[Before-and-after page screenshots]
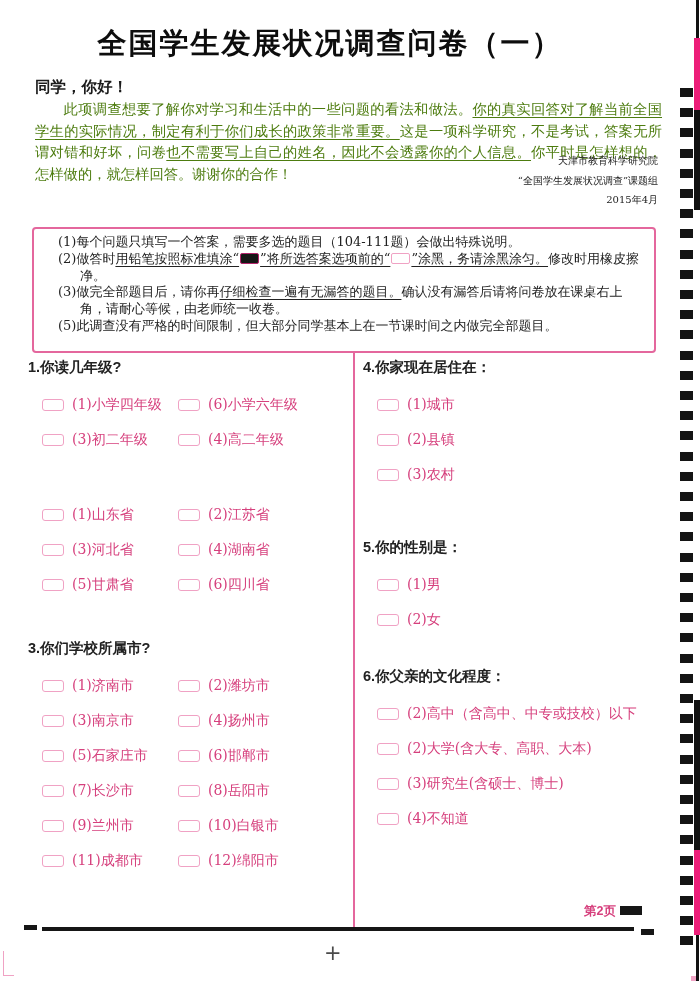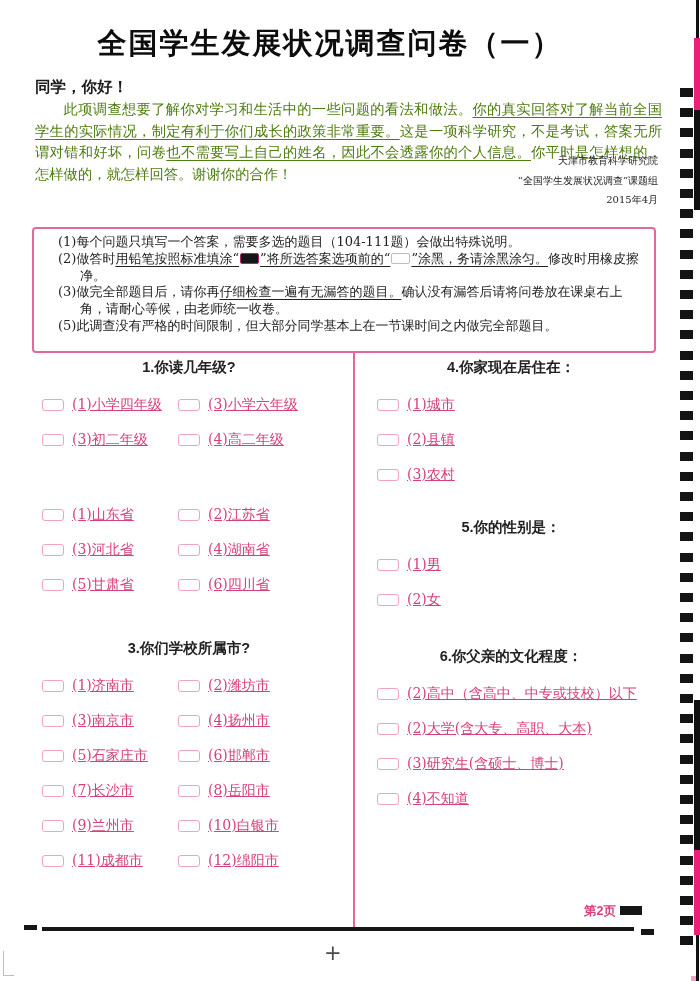--- a/index.html
+++ b/index.html
@@ -52,7 +52,7 @@
     position:absolute; left:353px; top:352px; width:2px; height:578px;
     background:var(--frame-pink,#e4679d);
   }
-  .qcol { position:absolute; top:352px; padding-top:6px;text-align:center; }
+  .qcol { position:absolute; top:352px; padding-top:6px; }
   #col-left  { left:28px;  width:322px; }
   #col-right { left:363px; width:296px; }
   .q-title { font-size:14.5px; font-weight:bold; color:#222; margin:0 0 10px; }

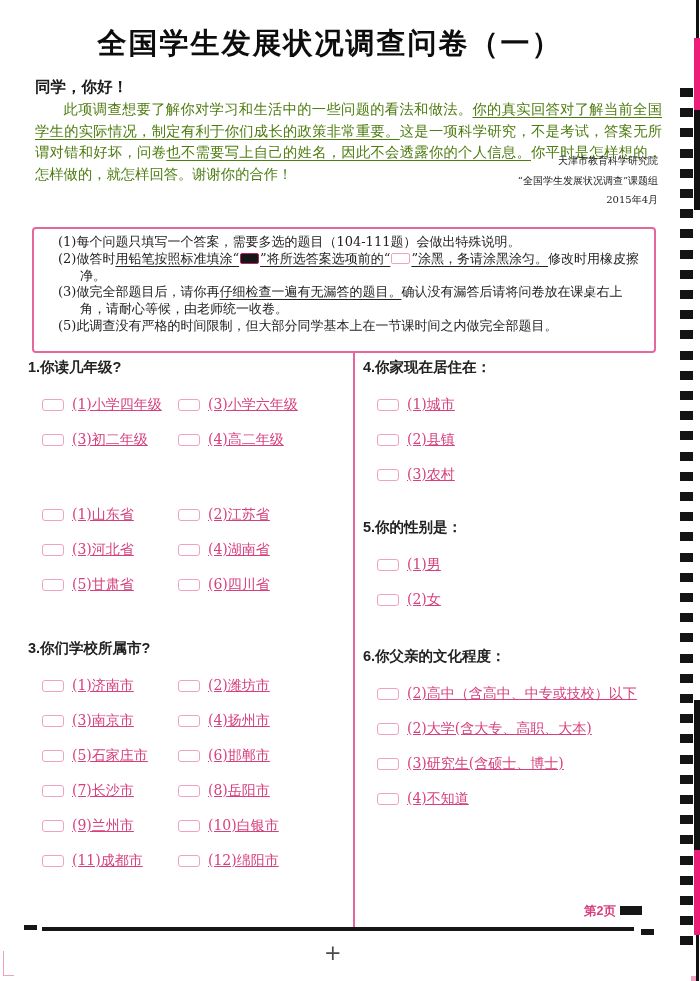--- a/index.html
+++ b/index.html
@@ -67,7 +67,6 @@
   .opt-label {
     font-family:"DejaVu Serif", serif; font-size:14px; color:var(--accent-pink,#d6407d);
     white-space:nowrap;
-    text-decoration:underline;
   }
   #col-left  .q-block:nth-child(2) { margin-top:40px; }
   #col-left  .q-block:nth-child(3) { margin-top:37px; }

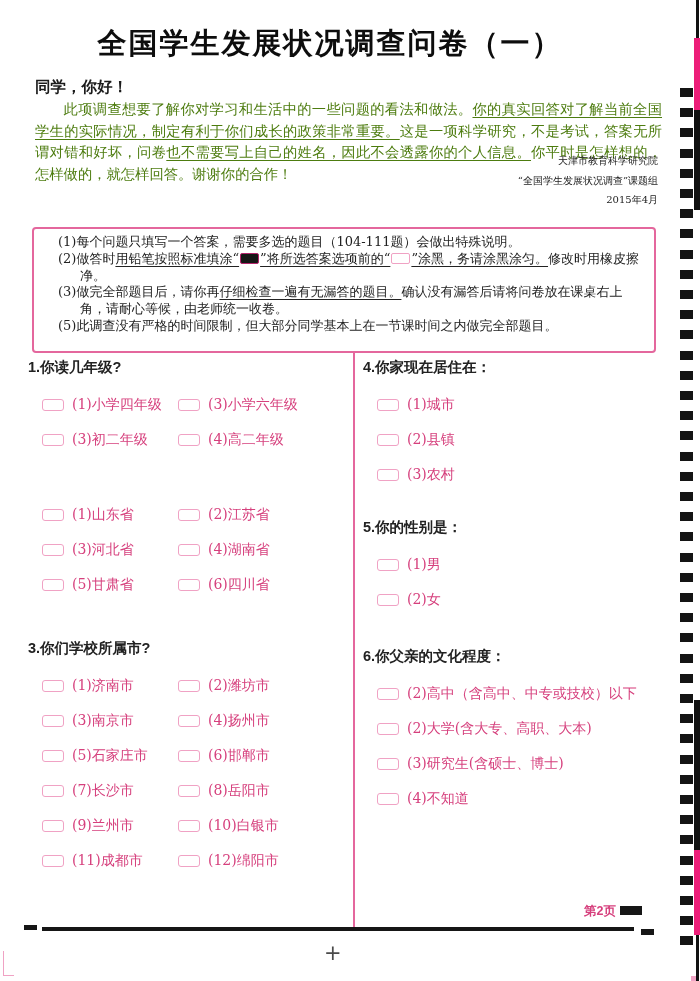--- a/index.html
+++ b/index.html
@@ -134,7 +134,7 @@
           </div>
           <div class="opt">
             <span class="cb"></span>
-            <span class="opt-label">(3)小学六年级</span>
+            <span class="opt-label">(6)小学六年级</span>
           </div>
           <div class="opt">
             <span class="cb"></span>

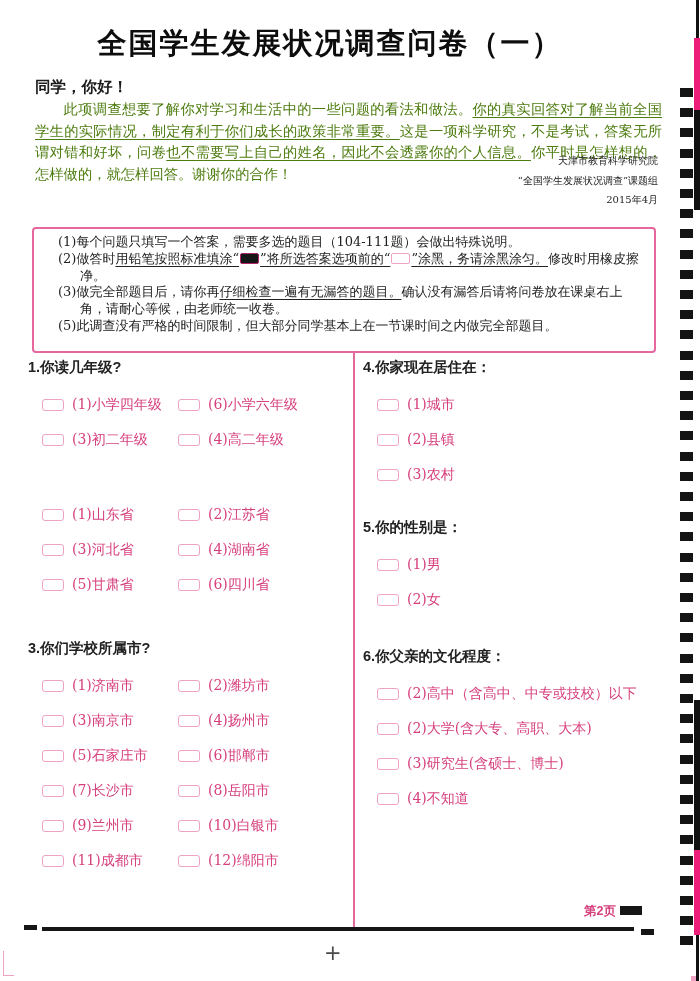--- a/index.html
+++ b/index.html
@@ -70,7 +70,7 @@
   }
   #col-left  .q-block:nth-child(2) { margin-top:40px; }
   #col-left  .q-block:nth-child(3) { margin-top:37px; }
-  #col-right .q-block:nth-child(2) { margin-top:26px; }
+  #col-right .q-block:nth-child(2) { margin-top:46px; }
   #col-right .q-block:nth-child(3) { margin-top:30px; }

## [What the task requires]
Count the lines in the records that contain the word "child", and give only that number.

## [Response area]
7